● Task item:
Check each line of the entries. Copy the ones that contain the string "layer".

Web document revisions

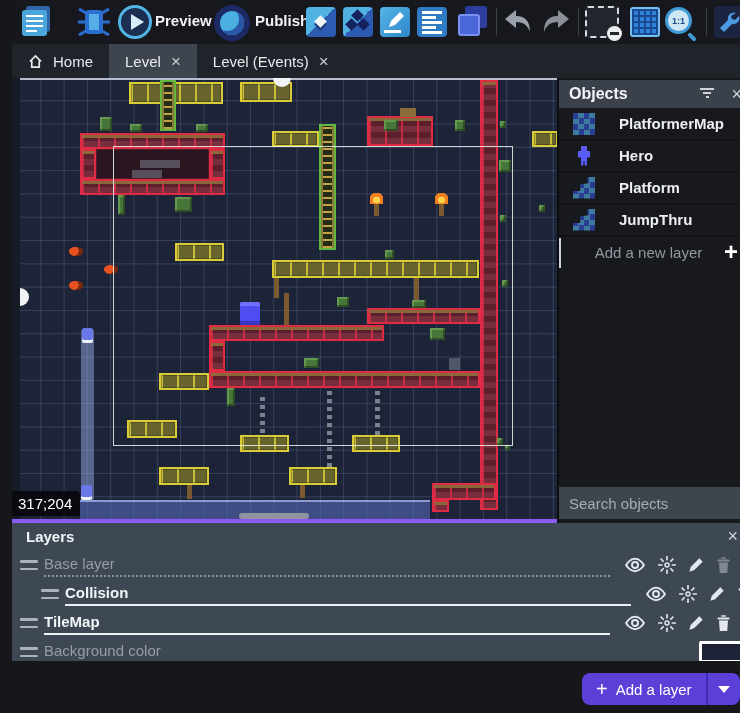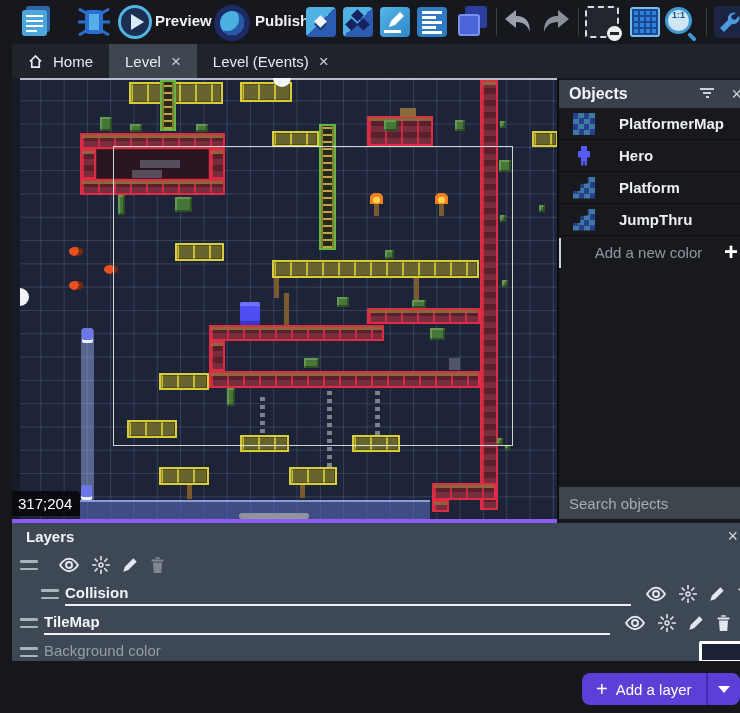--- a/index.html
+++ b/index.html
@@ -57,7 +57,7 @@
   .icon-grid{left:618px;top:7px;width:30px;height:30px;position:absolute;border-radius:3px;background:#2e80d8;border:2px solid #79bcf0;
      background-image:repeating-linear-gradient(90deg,#174a90 0 2px,transparent 2px 6px),repeating-linear-gradient(0deg,#174a90 0 2px,transparent 2px 6px);}
   .icon-zoom11{left:651px;width:38px;height:36px;}
-  .icon-zoom11 .lens{position:absolute;left:2px;top:2px;width:27px;height:27px;border-radius:50%;background:#cfe6f4;border:3px solid #3f9ad6;display:flex;align-items:flex-start;justify-content:center;font-size:9px;font-weight:bold;color:#1d4f8a;}
+  .icon-zoom11 .lens{position:absolute;left:2px;top:2px;width:27px;height:27px;border-radius:50%;background:#cfe6f4;border:3px solid #3f9ad6;display:flex;align-items:center;justify-content:center;font-size:9px;font-weight:bold;color:#1d4f8a;}
   .icon-zoom11 .handle{position:absolute;right:4px;bottom:2px;width:10px;height:4px;background:#3f9ad6;transform:rotate(45deg);border-radius:2px;}
   .icon-wrench{left:702px;top:6px;width:28px;height:32px;position:absolute;background:#1b2440;border-radius:3px;}
 

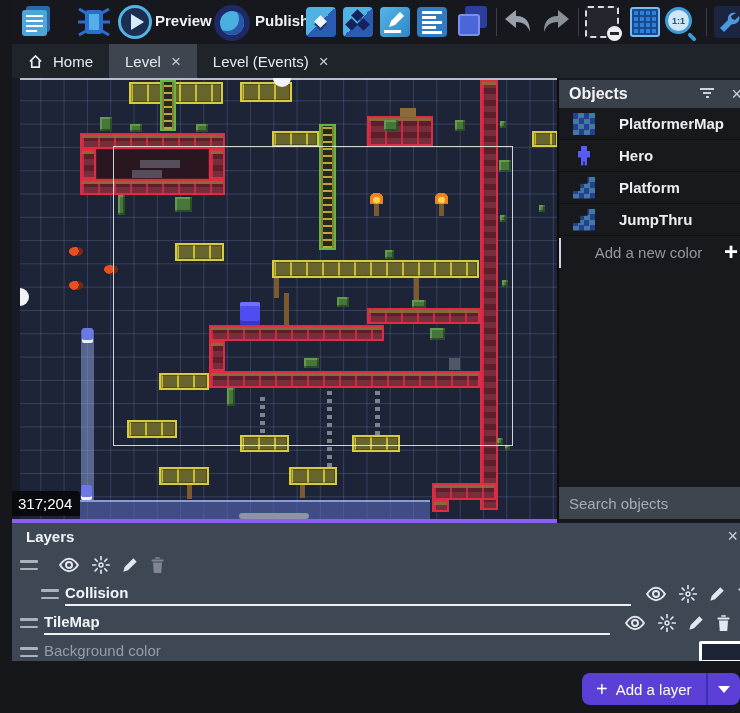--- a/index.html
+++ b/index.html
@@ -361,7 +361,7 @@
         <span class="name">JumpThru</span>
       </div>
       <div class="add-obj-row">
-        <span class="lbl">Add a new color</span>
+        <span class="lbl">Add a new layer</span>
         <span class="plus">+</span>
       </div>
     </div>

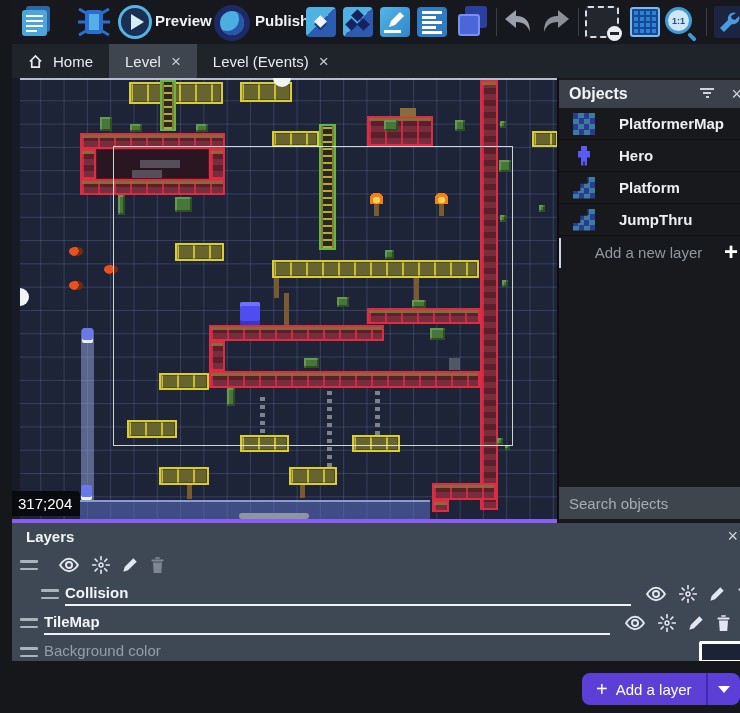--- a/index.html
+++ b/index.html
@@ -386,6 +386,9 @@
             <i></i>
             <i></i>
           </span>
+          <span class="layer-name-field">
+            <span class="nm">Base layer</span>
+          </span>
           <span class="row-icons">
             <svg width="22" height="16" viewBox="0 0 24 18">
               <path d="M12 2C6 2 2 9 2 9s4 7 10 7 10-7 10-7-4-7-10-7z" fill="none" stroke="#e3e7f0" stroke-width="2.2"></path>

● Answer to this problem:
+        <span class="lbl">Add a new layer</span>
+          <span class="layer-name-field">
+            <span class="nm">Base layer</span>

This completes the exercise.